Where Is the Voice of
Dissent?
As we weigh an attack on
Iraq,
we need someone like the
Vietnam era's Wayne Morse.
by Norman Solomon
As
prominent senators consider the wisdom of making war on Iraq, truly independent
thinking seems to stop at the water's edge. But I keep recalling a very
different scene: On Feb. 27, 1968, I sat in a small room on Capitol Hill.

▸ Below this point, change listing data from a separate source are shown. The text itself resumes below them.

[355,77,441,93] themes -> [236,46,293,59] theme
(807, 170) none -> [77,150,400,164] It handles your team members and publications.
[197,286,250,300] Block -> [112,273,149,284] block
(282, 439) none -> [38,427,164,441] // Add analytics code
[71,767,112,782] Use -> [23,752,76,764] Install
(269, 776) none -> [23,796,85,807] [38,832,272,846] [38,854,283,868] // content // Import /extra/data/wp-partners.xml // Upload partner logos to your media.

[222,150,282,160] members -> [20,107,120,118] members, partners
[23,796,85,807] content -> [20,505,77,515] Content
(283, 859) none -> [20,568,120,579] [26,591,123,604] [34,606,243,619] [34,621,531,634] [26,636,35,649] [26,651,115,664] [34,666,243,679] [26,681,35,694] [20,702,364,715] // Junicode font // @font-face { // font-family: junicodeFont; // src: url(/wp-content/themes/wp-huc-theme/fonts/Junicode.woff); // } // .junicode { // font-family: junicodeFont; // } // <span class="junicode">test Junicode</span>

Around a long table, the Senate Foreign Relations Committee was in session,
taking testimony from an administration official. I remember a man with a push-broom
mustache and a voice like sandpaper, raspy and urgent.
Wayne Morse,
the senior senator from Oregon, did not resort to euphemism. He spoke of the
"tyranny that American boys are being killed in South Vietnam to maintain
in power." Moments before the hearing adjourned, Morse said he did not
"intend to put the blood of this war on my hands."
It's hard to
imagine the late senator going along with claims today that the U.S. government
has a right to attack Iraq because of the doctrine of "anticipatory
self-defense."
A fierce
advocate of international law, Morse had no patience for double standards. In
1964 he told a national TV audience: "I don't know why we think, just
because we're mighty, that we have the right to try to substitute might for
right. And that's the American policy in Southeast Asia--just as unsound when
we do it as when Russia does it."
Nor was Morse
at all tolerant of pronouncements about the necessity of saving face. He
bristled at the kind of logic advanced the other day by a top Pentagon advisor,
James R. Schlesinger, who asserted that "given all we have said as a
leading world power about the necessity of regime change in Iraq ... our
credibility would be badly damaged if that regime change did not take
place."
Members of
Congress are apt to focus on the efficacy of taking military action, the
hazards of getting bogged down, the need for a clear exit strategy. But such
discussions did not preoccupy Morse. He directly challenged the morality--not
just the "winnability"--of the war in Vietnam. And from the outset he
insisted that democracy requires substantial public knowledge and real
congressional oversight rather than acquiescence to presidential manipulation.
Appearing on
the CBS program "Face the Nation," Morse objected when
journalist Peter Lisagor said, "Senator, the Constitution gives to the
president of the United States the sole responsibility for the conduct of
foreign policy." The senator responded sharply: "Couldn't be more
wrong. You couldn't make a more unsound legal statement than the one you have
just made. This is the promulgation of an old fallacy that foreign policy
belongs to the president of the United States. That's nonsense."
When Lisagor
prodded him ("To whom does it belong then, senator?"), Morse did not miss
a beat: "It belongs to the American people.... And I am pleading that the
American people be given the facts about foreign policy."
When his
questioner persisted--"You know, senator, that the American people cannot
formulate and execute foreign policy"--Morse became indignant. "Why
do you say that?" he demanded. "I have complete faith in the ability
of the American people to follow the facts if you'll give them. And my charge
against my government is, we're not giving the American people the facts."
Today there
are ample reasons for similar concerns.
During the
early years of the Vietnam War, the Senate Foreign Relations Committee functioned
as a crucial venue for dissenting perspectives, but in its current incarnation
the panel is notably less independent. The witness list for this week's
hearings about Iraq prompted Scott Ritter, an ex-Marine and former U.N. weapons
inspector in Iraq, to charge that Chairman Joseph Biden (D-Del.) and most of
the congressional leadership "have preordained a conclusion that seeks to
remove Saddam Hussein from power regardless of the facts and are using these
hearings to provide political cover for a massive military attack on
Iraq."
Transfixed with tactical issues, none of the senators on
television in recent days would dream of acknowledging the current relevance of
a statement made by Morse a third of a century ago: "We're going to become
guilty, in my judgment, of being the greatest threat to the peace of the world.
It's an ugly reality, and we Americans don't like to face up to it."
With war and peace hanging in the balance, I miss Wayne Morse. He insisted on asking tough questions. He fully utilized a keen intellect. And he spoke fearlessly from the heart without worrying about the political consequences.
Norman
Solomon is executive director of the Institute for Public Accuracy, and
most recently the author of The Habits of Highly Deceptive Media.